Like Snap, more woes may be ahead for other fallen growth stocks, according to GMO’s Ben Inker. Ten months ago, Inker wrote about the dangers of growth traps, high-flying companies that fall short of heady revenue expectations. In a typical year, Inker warned, about 37 per cent of growth stocks turn out to be growth traps. When such companies miss expectations, he noted, they invariably suffer brutal share price falls.
The prevalence of growth traps over the last year has not been noteworthy, says Inker, with 26 per cent of the growth universe falling into this category – below the long-term average. However, their average underperformance over the last 10 months has been record-breaking, even worse than that recorded during the bursting of the dotcom bubble.
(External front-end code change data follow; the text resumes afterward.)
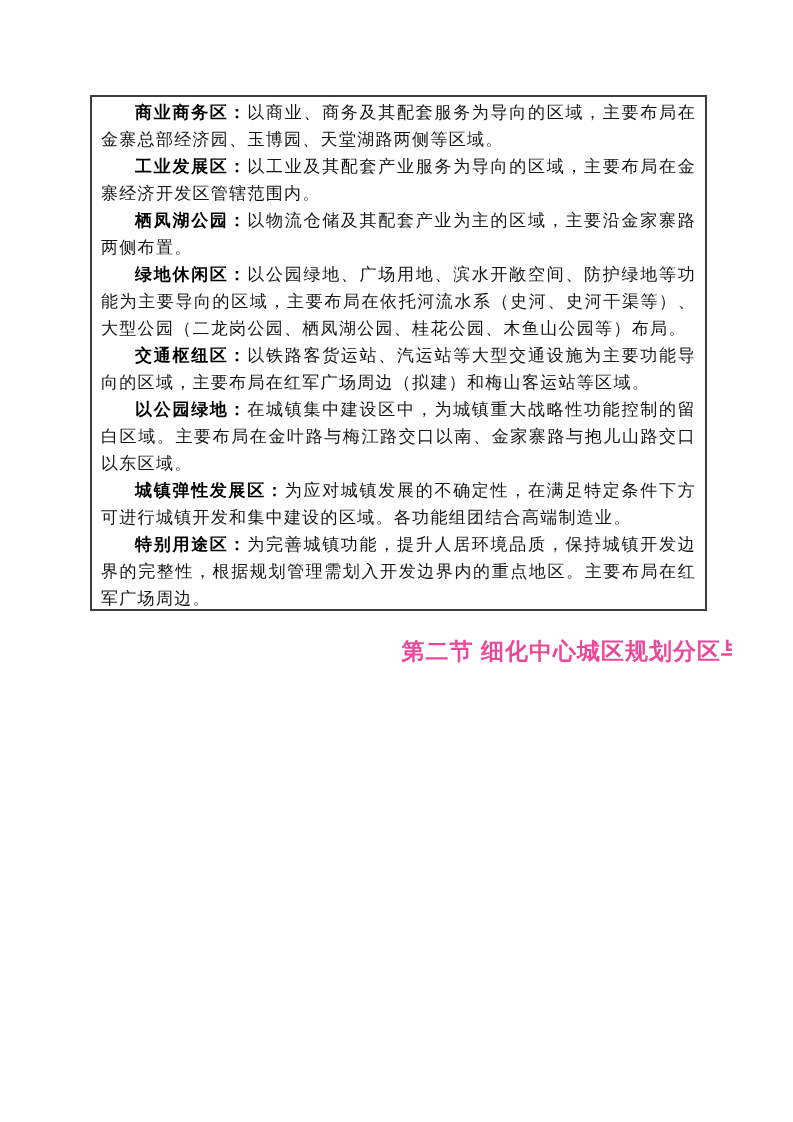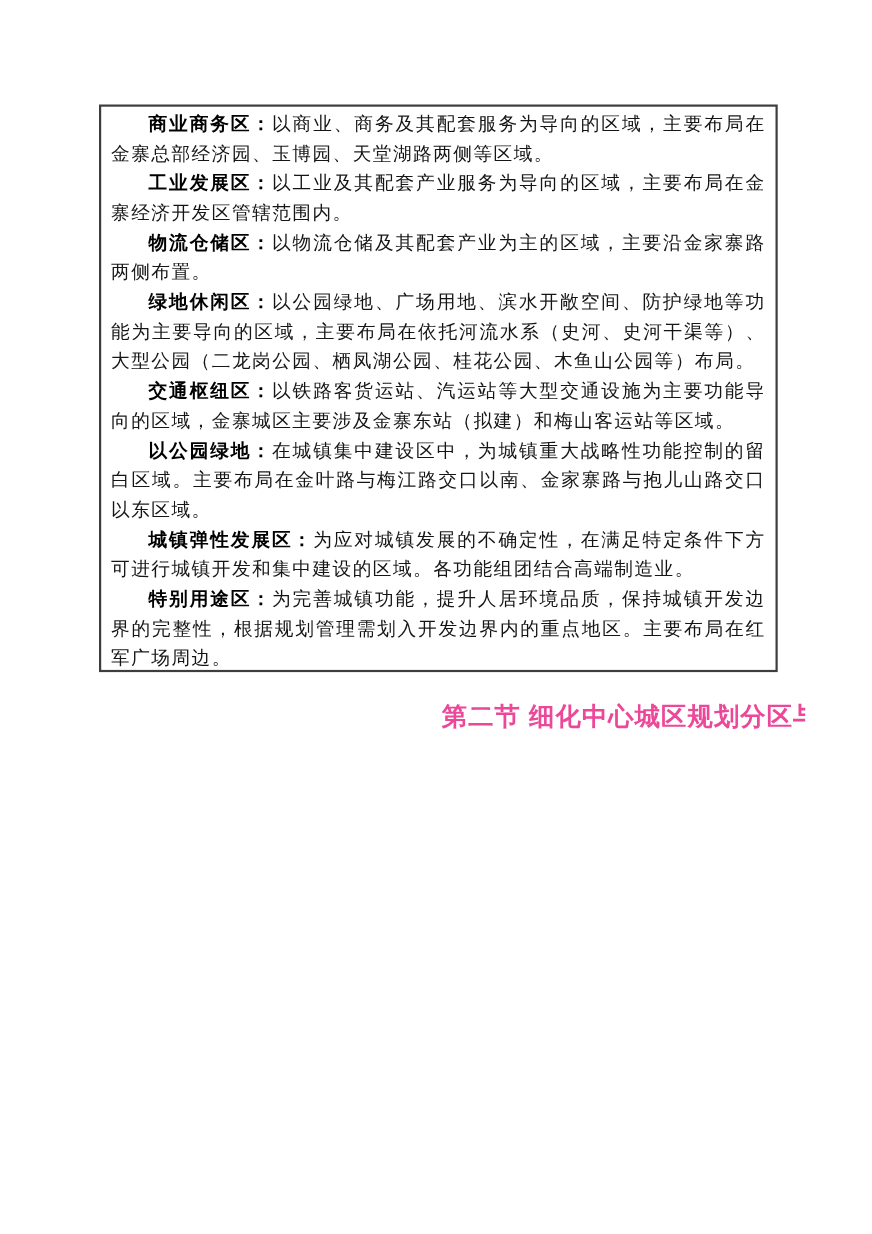--- a/index.html
+++ b/index.html
@@ -74,23 +74,23 @@
   }
 </style>
 </head>
 <body>
 
 <div class="page">
 
   <div class="zone-box">
     <p><span class="zone-label">商业商务区：</span><span>以商业、商务及其配套服务为导向的区域，主要布局在金寨总部经济园、玉博园、天堂湖路两侧等区域。</span></p>
     <p><span class="zone-label">工业发展区：</span><span>以工业及其配套产业服务为导向的区域，主要布局在金寨经济开发区管辖范围内。</span></p>
-    <p><span class="zone-label">物流仓储区：</span><span>以物流仓储及其配套产业为主的区域，主要沿金家寨路两侧布置。</span></p>
+    <p><span class="zone-label">栖凤湖公园：</span><span>以物流仓储及其配套产业为主的区域，主要沿金家寨路两侧布置。</span></p>
     <p><span class="zone-label">绿地休闲区：</span><span>以公园绿地、广场用地、滨水开敞空间、防护绿地等功能为主要导向的区域，主要布局在依托河流水系（史河、史河干渠等）、大型公园（二龙岗公园、栖凤湖公园、桂花公园、木鱼山公园等）布局。</span></p>
-    <p><span class="zone-label">交通枢纽区：</span><span>以铁路客货运站、汽运站等大型交通设施为主要功能导向的区域，金寨城区主要涉及金寨东站（拟建）和梅山客运站等区域。</span></p>
+    <p><span class="zone-label">交通枢纽区：</span><span>以铁路客货运站、汽运站等大型交通设施为主要功能导向的区域，主要布局在红军广场周边（拟建）和梅山客运站等区域。</span></p>
     <p><span class="zone-label">以公园绿地：</span><span>在城镇集中建设区中，为城镇重大战略性功能控制的留白区域。主要布局在金叶路与梅江路交口以南、金家寨路与抱儿山路交口以东区域。</span></p>
     <p><span class="zone-label">城镇弹性发展区：</span><span>为应对城镇发展的不确定性，在满足特定条件下方可进行城镇开发和集中建设的区域。各功能组团结合高端制造业。</span></p>
     <p><span class="zone-label">特别用途区：</span><span>为完善城镇功能，提升人居环境品质，保持城镇开发边界的完整性，根据规划管理需划入开发边界内的重点地区。主要布局在红军广场周边。</span></p>
   </div>
 
   <div class="section-heading">第二节 细化中心城区规划分区与布局</div>
 
 
   <div class="page-number">47</div>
Does that suggest a bottom might be near? No, says Inker. Although long-term growth forecasts for the median-growth stock have fallen sharply, they remain much higher than usual and are as high as they were at the peak of the internet bubble in 2000.
Stubbornly high expectations mean there will likely be more growth traps in the next year than in the last one and underperformance will remain worse than usual, says Inker, “until a full unwinding of the growth bubble occurs”.